[llvm-dev] Adding support for vscale

Tue Oct 1 04:37:11 PDT 2019

On Tue, Oct 1, 2019 at 11:08 AM Graham Hunter <Graham.Hunter at arm.com> wrote:

> Hi Luke,

hi graham, thanks for responding in such an informative fashion.

> > On 1 Oct 2019, at 09:21, Luke Kenneth Casson Leighton via llvm-dev <llvm-dev at lists.llvm.org> wrote:

> > typedef vec4 float[4]; // SEW=32,LMUL=4 probably
> > static vec4 globalvec[1024]; // vscale == 1024 here
>
> 'vscale' just refers to the scaling factor that gives the maximum size of
> the vector at runtime, not the number of currently active elements.

ok, this starts to narrow down the definition.  i'm attempting to get
clarity on what it means.  so, in the example above involving
globalvec, "maximum size of the vector at runtime" would be "1024"
(not involving RVV VL).

and... would vscale would be dynamically (but permanently) substituted
with the constant "1024", there?

and in that example i gave which was a local function, vscale would be
substituted with "local_vlen_param_len" permanently and irrevocably at
runtime?

or, is it intended to be dynamically (but permanently) substituted
with something related to RVV's *MVL* at runtime?
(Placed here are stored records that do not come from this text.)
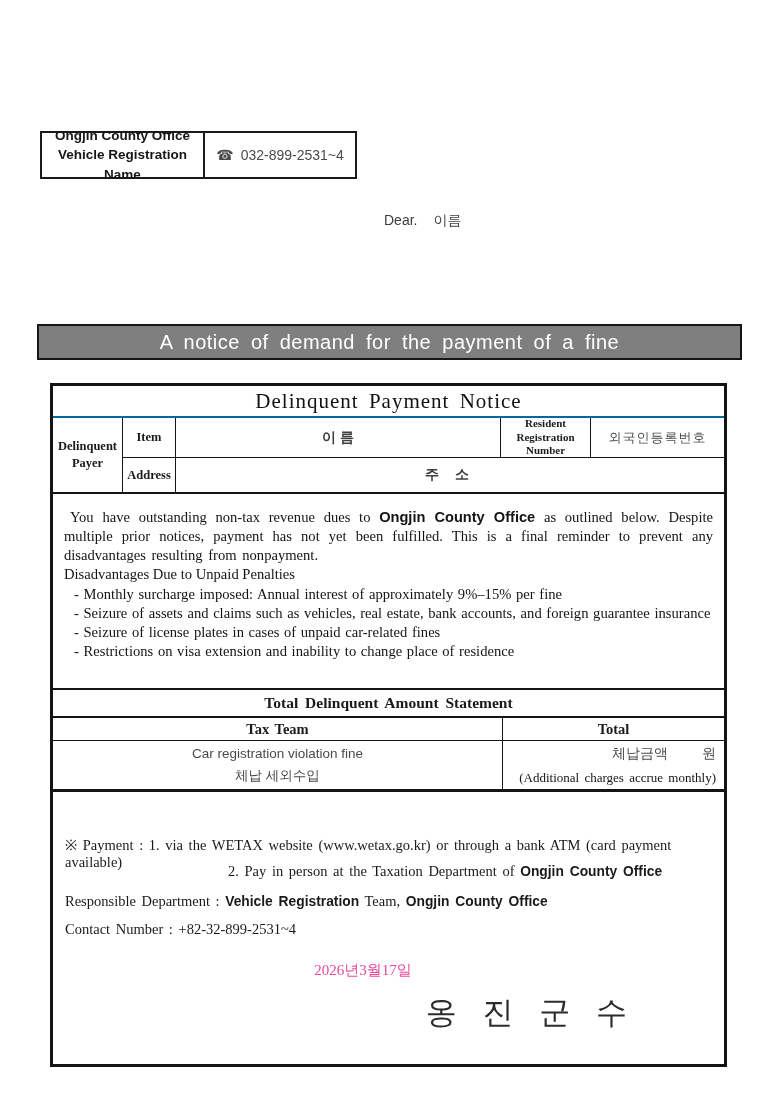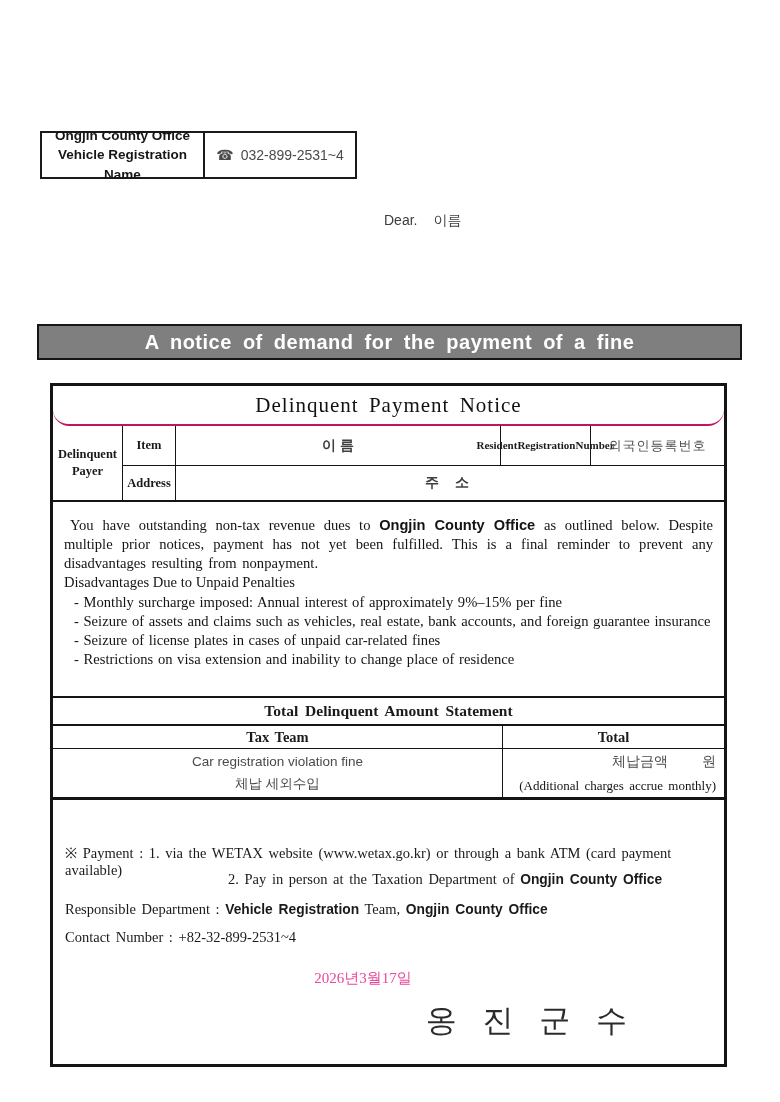--- a/index.html
+++ b/index.html
@@ -42,35 +42,35 @@
   
   .banner {
     position: absolute; left: 37px; top: 324px;
     width: 705px; height: 36px;
     background: #7f7f7f;
     border: 2px solid #161616;
     display: flex; align-items: center; justify-content: center;
   }
   .banner .banner-title {
     font-family: "Liberation Sans", sans-serif;
-    font-size: 20px; font-weight: bold; color: #ffffff;
+    font-size: 20px; font-weight: normal; color: #ffffff;
     letter-spacing: 0.5px; word-spacing: 5px;
   }
 
   
   .doc {
     position: absolute; left: 50px; top: 383px;
     width: 677px; height: 684px;
     border: 3px solid #141414;
     background: #ffffff;
     display: flex; flex-direction: column;
   }
   .doc-title-row {
-    height: 40px; border-bottom: 2px solid #be185d;
-    display: flex; align-items: center; justify-content: center; border-radius: 16px;
+    height: 32px; border-bottom: 2px solid #0369a1;
+    display: flex; align-items: center; justify-content: center;
   }
   .doc-title-row .doc-title {
     font-size: 21px; letter-spacing: 1px; word-spacing: 4px; color: #111;
   }
 
   
   .payer-grid {
     display: grid;
     grid-template-columns: 70px 53px 325px 90px 1fr;
     grid-template-rows: 40px 34px;
@@ -91,21 +91,21 @@
   .cell-name-label { grid-row: 1; border-bottom: 1px solid #141414; }
   .cell-address-label { grid-row: 2; }
   .cell-name-value {
     grid-row: 1; grid-column: 3;
     border-right: 1px solid #141414; border-bottom: 1px solid #141414;
     font-family: "Liberation Sans", sans-serif; font-weight: bold; color: #3f3f3f; font-size: 14px;
   }
   .cell-rrn-label {
     grid-row: 1; grid-column: 4;
     border-right: 1px solid #141414; border-bottom: 1px solid #141414;
-    font-weight: bold; font-size: 11px; line-height: 1.25; flex-direction: row;
+    font-weight: bold; font-size: 11px; line-height: 1.25; flex-direction: column;
   }
   .cell-rrn-value {
     grid-row: 1; grid-column: 5; border-bottom: 1px solid #141414;
     font-family: "Liberation Sans", sans-serif; color: #4a4a4a; font-size: 13px; letter-spacing: 1px;
   }
   .cell-address-value {
     grid-row: 2; grid-column: 3 / span 3;
     font-family: "Liberation Sans", sans-serif; font-weight: bold; color: #3f3f3f; font-size: 14px;
     letter-spacing: 6px;
   }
if it's intended to be substituted by MVL, *that* starts to make more
sense, because MVL may actually vary depending on the hardware on
which the program is being executed.  smaller systems may have an MVL
of only 1 (only allowing one element of a vector to be executed at any
one time) whereas Mainframe or massively-parallel systems may have...
MVL in the hundreds.

> SVE will be using predication alone to deal with data that doesn't fill an
> entire vector, whereas RVV and SX-Aurora

[and SV! :) ]

> want to use a separate mechanism
> that fits with their hardware having a changeable active length.

okaaay, now, yes, i Get It.  this is MVL (Max Vector Length) in RVV.
btw minor nitpick: it's not that "their" hardware changes, it's that
the RISC-V Vector Spec *allows* arbitrary MVL length (so there are
multiple vendors each choosing an arbitrary MVL suited to their
customer's needs).  "RVV-compliant hardware" would fit things better.

hmmm that's going to be interesting for SV, because SV specifically
permits variable MVL *at runtime*.  however, just checking the spec
(don't laugh, yes i know i wrote it...) MVL is set through an
immediate.  there's a way to bypass that and set it dynamically, but
it's intended for context-switching, *not* for general-purpose use.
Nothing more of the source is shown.